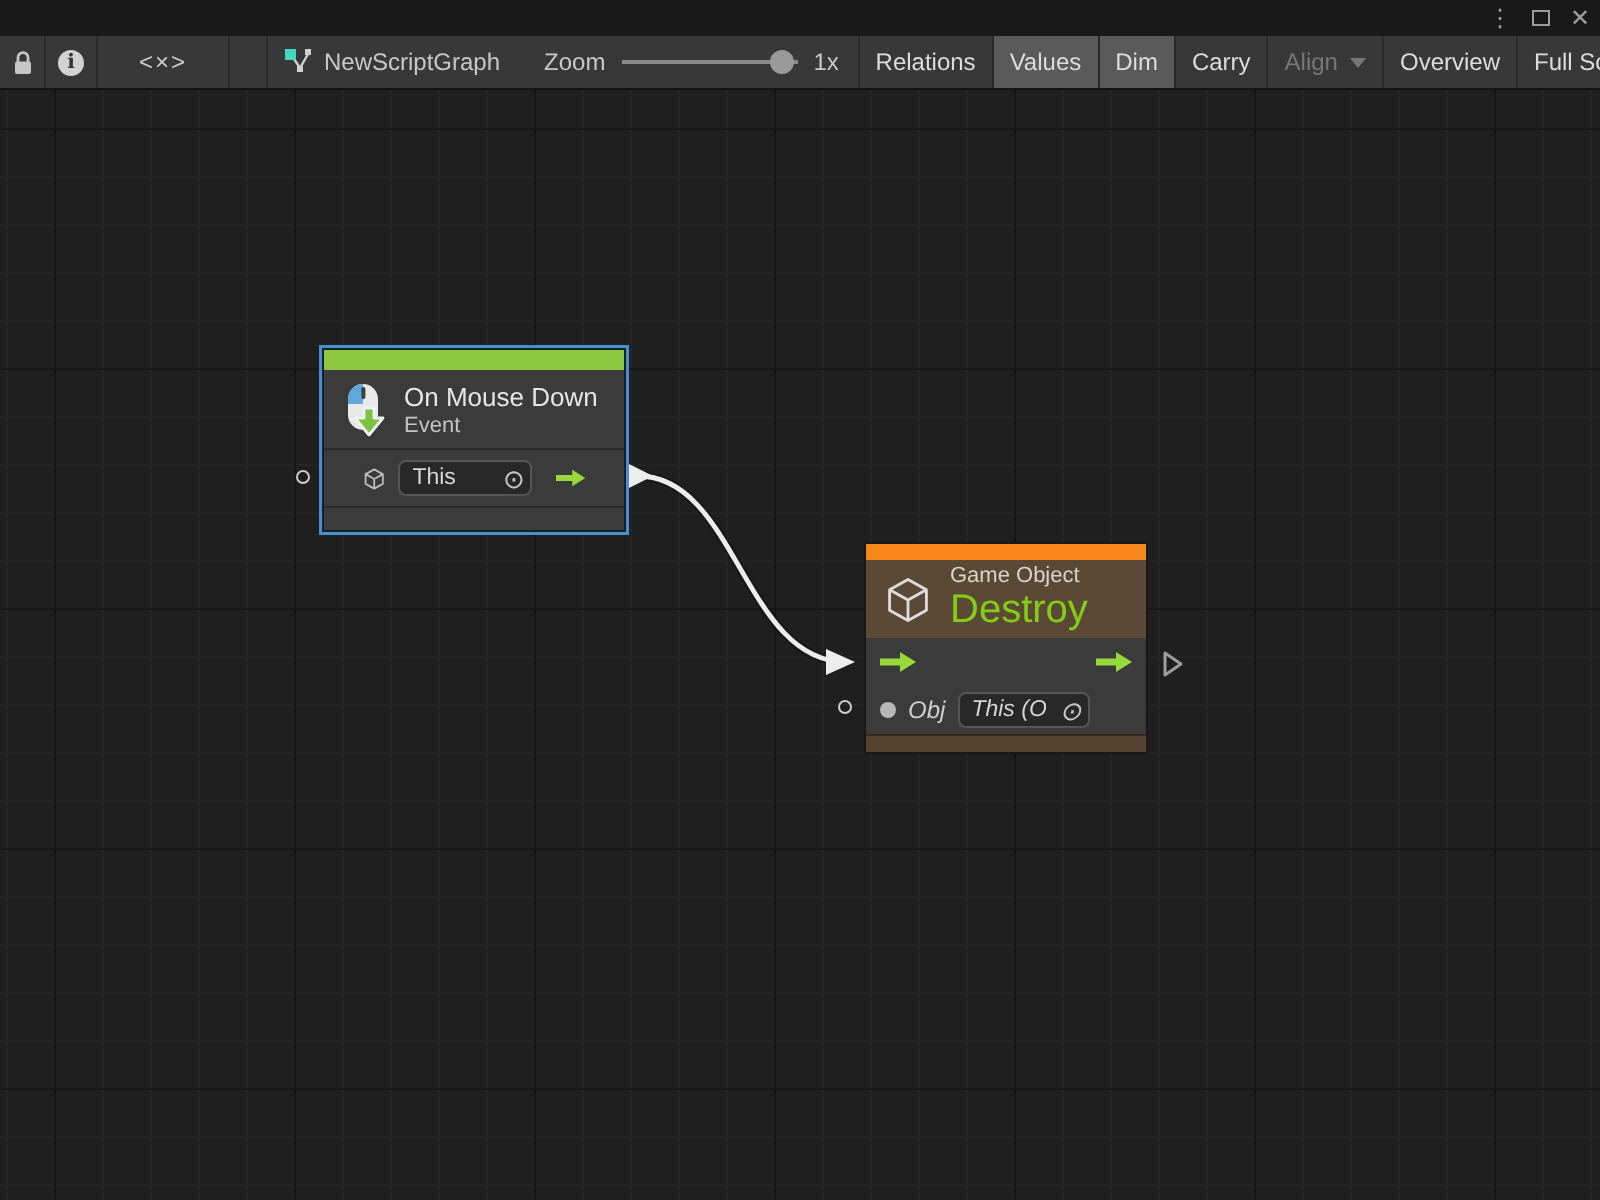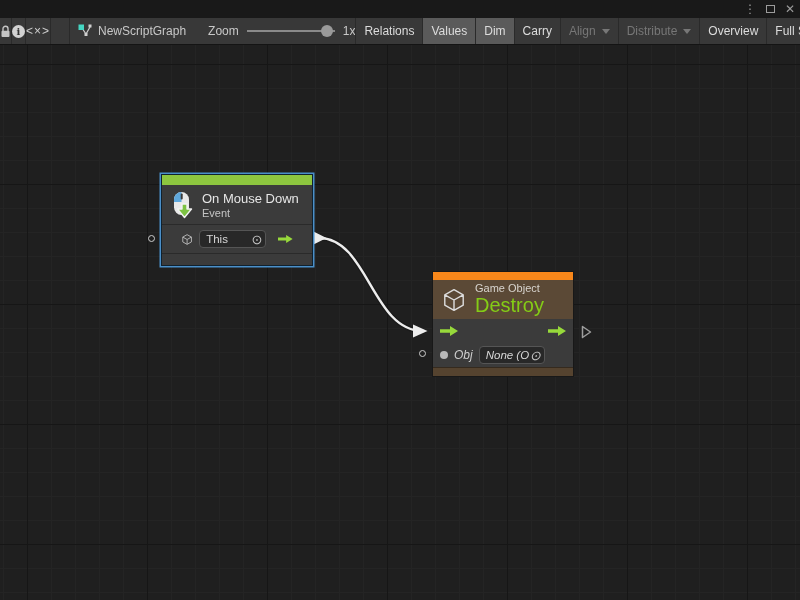--- a/index.html
+++ b/index.html
@@ -157,24 +157,20 @@
       <div class="btn active">
           <span>Dim</span>
         </div>
       <div class="btn">
           <span>Carry</span>
         </div>
       <div class="btn disabled">
         <span>Align</span>
           <span class="caret"></span>
       </div>
-      <div class="btn disabled">
-        <span>Distribute</span>
-          <span class="caret"></span>
-      </div>
       <div class="btn">
           <span>Overview</span>
         </div>
       <div class="btn clip">
           <span>Full Screen</span>
         </div>
     </div>
   </div>
 
   <div class="canvas">
@@ -234,21 +230,21 @@
           <polygon points="0,3.2 10,3.2 10,0 18,5 10,10 10,6.8 0,6.8" fill="var(--flow-arrow)"></polygon>
         </svg>
         <svg width="18" height="10" viewBox="0 0 18 10">
           <polygon points="0,3.2 10,3.2 10,0 18,5 10,10 10,6.8 0,6.8" fill="var(--flow-arrow)"></polygon>
         </svg>
       </div>
       <div class="row-obj">
         <span class="dot-port"></span>
         <span class="obj-label">Obj</span>
         <div class="value-field field-none">
-          <span class="val">None (O</span>
+          <span class="val">This (O</span>
           <span class="picker">⊙</span>
         </div>
       </div>
       <div class="node-footer"></div>
       <span class="port-circle"></span>
       <svg class="out-triangle" width="11" height="14" viewBox="0 0 11 14">
         <polygon points="1.5,1.5 9.5,7 1.5,12.5" fill="none" stroke="#9e9e9e" stroke-width="1.5" stroke-linejoin="round"></polygon>
       </svg>
     </div>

REQUIREMENT » Would you copy all of the data exactly? Keep the pictures out of it.

RESPONSE »
--- a/index.html
+++ b/index.html
@@ -157,24 +157,20 @@
       <div class="btn active">
           <span>Dim</span>
         </div>
       <div class="btn">
           <span>Carry</span>
         </div>
       <div class="btn disabled">
         <span>Align</span>
           <span class="caret"></span>
       </div>
-      <div class="btn disabled">
-        <span>Distribute</span>
-          <span class="caret"></span>
-      </div>
       <div class="btn">
           <span>Overview</span>
         </div>
       <div class="btn clip">
           <span>Full Screen</span>
         </div>
     </div>
   </div>
 
   <div class="canvas">
@@ -234,21 +230,21 @@
           <polygon points="0,3.2 10,3.2 10,0 18,5 10,10 10,6.8 0,6.8" fill="var(--flow-arrow)"></polygon>
         </svg>
         <svg width="18" height="10" viewBox="0 0 18 10">
           <polygon points="0,3.2 10,3.2 10,0 18,5 10,10 10,6.8 0,6.8" fill="var(--flow-arrow)"></polygon>
         </svg>
       </div>
       <div class="row-obj">
         <span class="dot-port"></span>
         <span class="obj-label">Obj</span>
         <div class="value-field field-none">
-          <span class="val">None (O</span>
+          <span class="val">This (O</span>
           <span class="picker">⊙</span>
         </div>
       </div>
       <div class="node-footer"></div>
       <span class="port-circle"></span>
       <svg class="out-triangle" width="11" height="14" viewBox="0 0 11 14">
         <polygon points="1.5,1.5 9.5,7 1.5,12.5" fill="none" stroke="#9e9e9e" stroke-width="1.5" stroke-linejoin="round"></polygon>
       </svg>
     </div>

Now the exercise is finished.